Moore (2013) also reports on a longitudinal case study but a case

study of an Australian public sector water business in order to

analyze how, and to what extent, the institutionalization and

deinstitutionalization of internal sustainable and environmental

management routines, practices and procedures occurred within the

organization. The researcher uses the Dillard et al. (2004)

framework which incorporates institutional and structuration

theories in order to understand the institutions, practices and

processes of change associated with sustainable development. He

argues that the institutionalization of financial and cost

accounting practices and environmental and sustainable management

practices were dependent upon the interrelationships of competing

factors such as external and internal tensions and virtual

structures of signification, legitimation and domination. This

paper provides rich empirical data into the processes by which

the organization developed management accounting practices and

explains the complex process as to how the internal ‘sustainable’

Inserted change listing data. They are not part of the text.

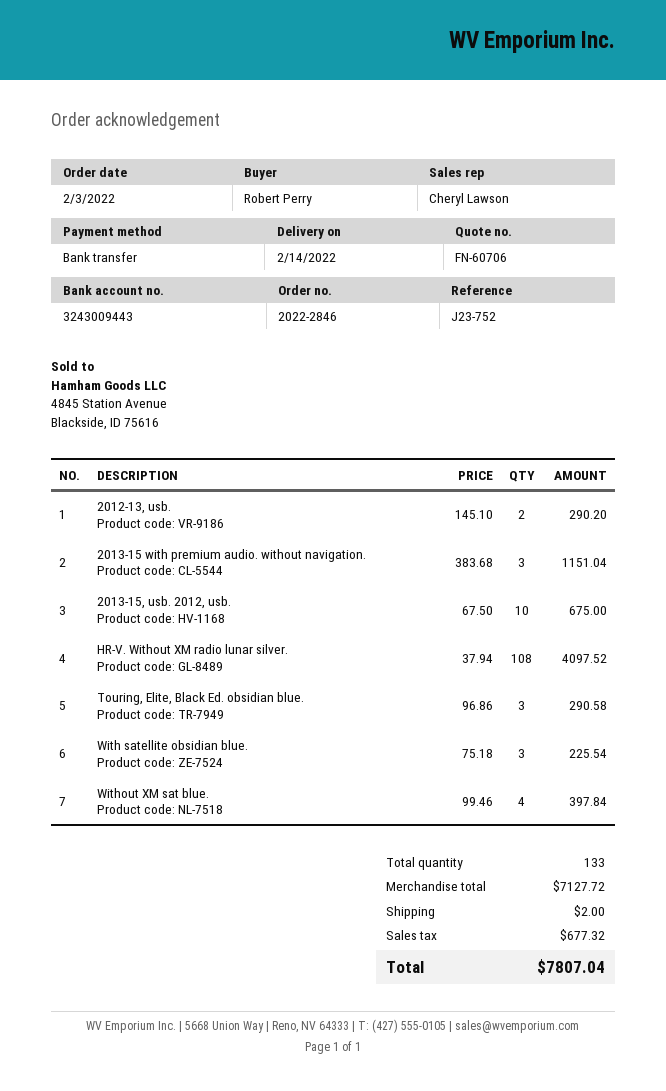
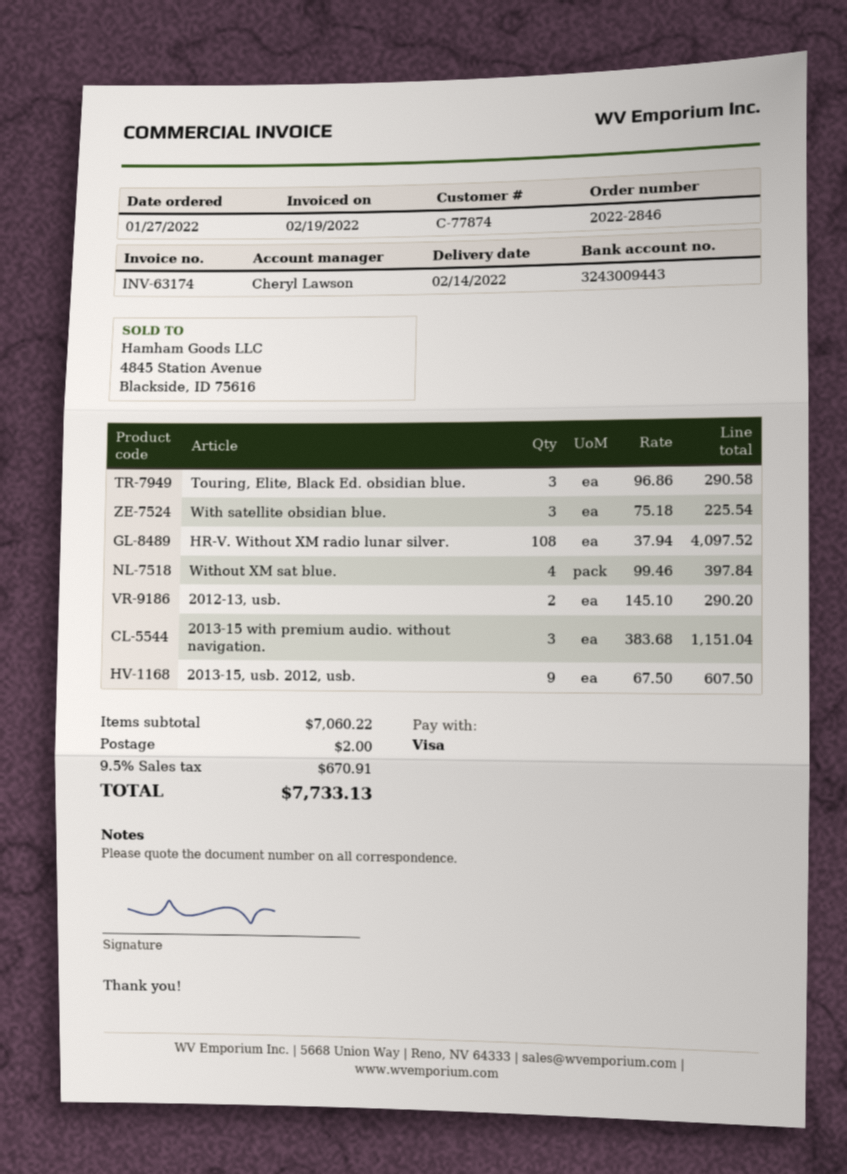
order date: 2022-02-03 -> 2022-01-27
payment method: bank transfer -> Visa
2013-15, usb. 2012, usb.: 10 x 67.50 = 675.00 -> 9 x 67.50 = 607.50
subtotal: 7127.72 -> 7060.22
tax: 677.32 -> 670.91
total: 7807.04 -> 7733.13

accounting processes became decoupled from other issues for

example, external political discourses, EMS procedures, risk

management systems, regulatory compliance, water conservation

targets and greenhouse emissions. And the research seeks to

develop the theoretical understanding of how and why accounting

routines and practices innovate and evolve within organizations

Figge and Hahn (2013) demonstrate how a widely used management

accounting tool, DuPont analysis, can be adapted to provide an

integrated assessment of corporate environmental and economic

performance to support decision-making for more efficient use of

environmental resources. The authors argue that the principles of

value-based management can be usefully applied to improve

organization’s eco-efficiency. By disaggregating eco-efficiency

into its value components and value drivers a management

accounting tool can be created to provide managerial guidance on

the value-creating use of environmental and economic resources.

The authors also demonstrate the feasibility of this tool with an

analysis of the carbon-efficiency of international car

manufacturers. They argue that this tool is one step towards more

sustainable decision making as it challenges the logic that

considers environmental resources as a means to economic returns.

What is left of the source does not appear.